Major Andrews reread the teletype he had just been handed. He pulled his mustache thoughtfully, put the message down, and picked up his desk phone.

“Hello, connect me with Captain Conner at G-2 please.” He spoke quickly, almost stumbling over his words as he massaged the worry lines in his forehead.

“Hello, Captain Conner speaking,” the phone announced.

“Conner?” The major sat up in his chair. “This is Andrews. I called to find out if you have received that report on those things we picked up near Fort Hamilton, in Brooklyn.”

“Yes I did,” Conner said. “I understand your boys had a job bringing them in.”

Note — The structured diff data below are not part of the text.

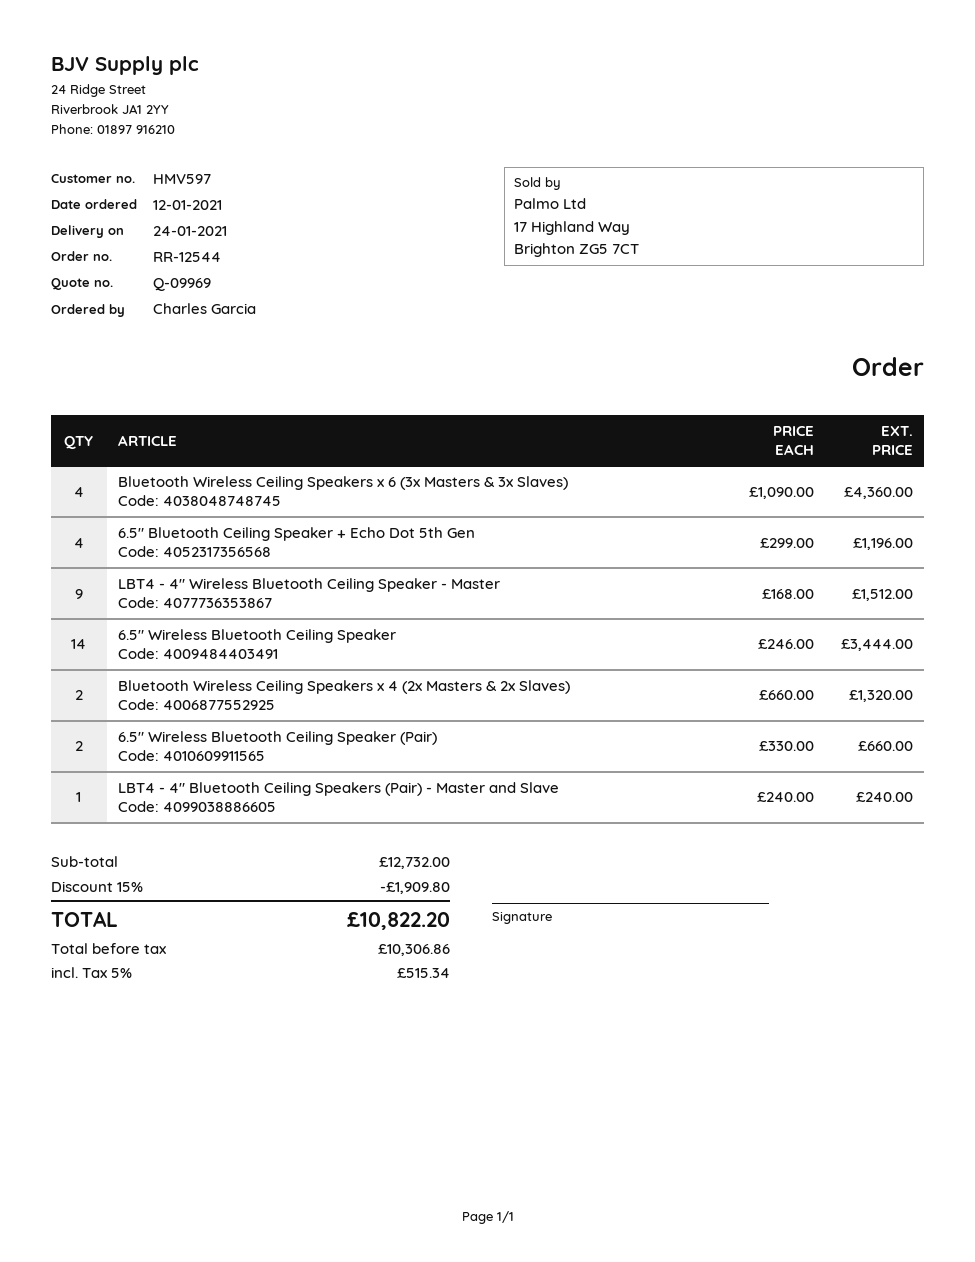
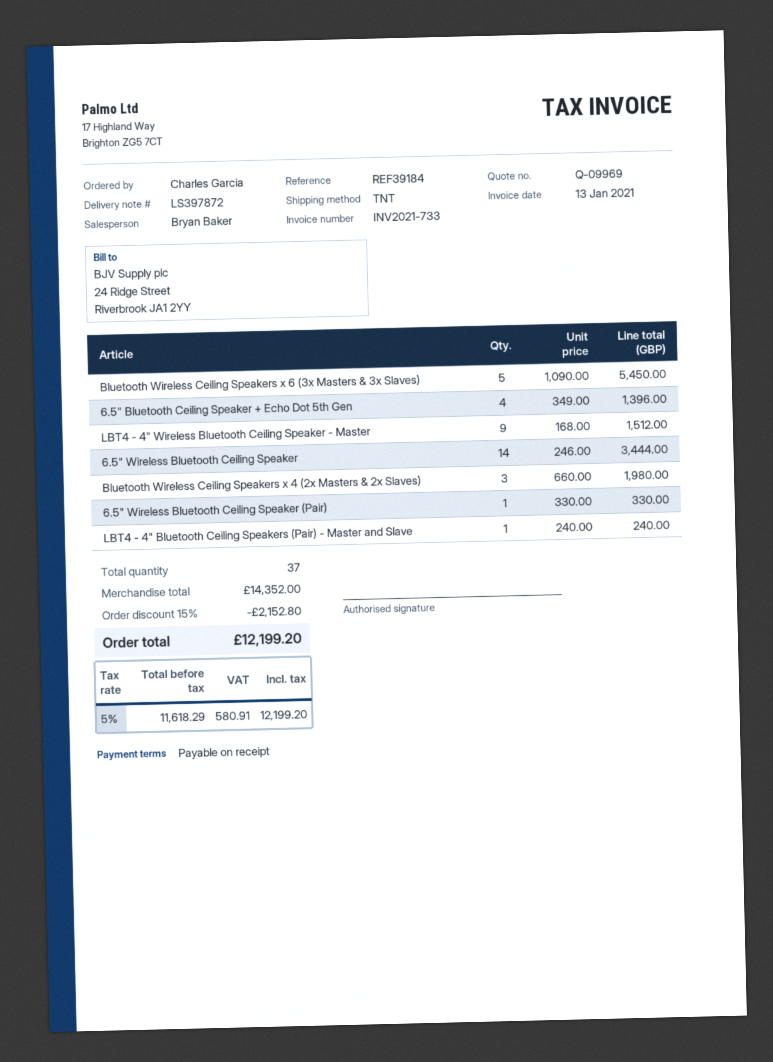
Bluetooth Wireless Ceiling Speakers x 6 (3x Masters & 3x Slaves): 4 x 1090.00 = 4360.00 -> 5 x 1090.00 = 5450.00
6.5" Bluetooth Ceiling Speaker + Echo Dot 5th Gen: 4 x 299.00 = 1196.00 -> 4 x 349.00 = 1396.00
Bluetooth Wireless Ceiling Speakers x 4 (2x Masters & 2x Slaves): 2 x 660.00 = 1320.00 -> 3 x 660.00 = 1980.00
6.5" Wireless Bluetooth Ceiling Speaker (Pair): 2 x 330.00 = 660.00 -> 1 x 330.00 = 330.00
subtotal: 12732.00 -> 14352.00
discount: 15% = 1909.80 -> 15% = 2152.80
net: 10306.86 -> 11618.29
tax: 5% = 515.34 -> 5% = 580.91
total: 10822.20 -> 12199.20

“Certainly did, we lost an armored car and a couple of acres of scenery before they ran out of ammo. We finally came up behind them with a landing barge and bulldozed them inside. The boys at Ordnance opened them up a few hours ago. The report covers what we found inside.”

“Huh, this ought to fill a few Sunday supplements,” Conner said.

“That’s what I called you about, Conner.” The major began to doodle nervously on his desk pad. “What’s chances of keeping this out of the papers?”

“Too late,” Conner said emphatically. “A couple of news camera men got there before the army did. The story is smeared over the front page of every daily in the country by now. What’s up?”

“According to the Medical Department they’re from outer space,” Andrews explained as he sketched leaping flames on his pad. “They also appear willing to communicate. In fact, Major Flacs, our head psychiatrist, and his staff, have been interrogating them for an hour. We found out that there were four other groups, besides their own, that landed.”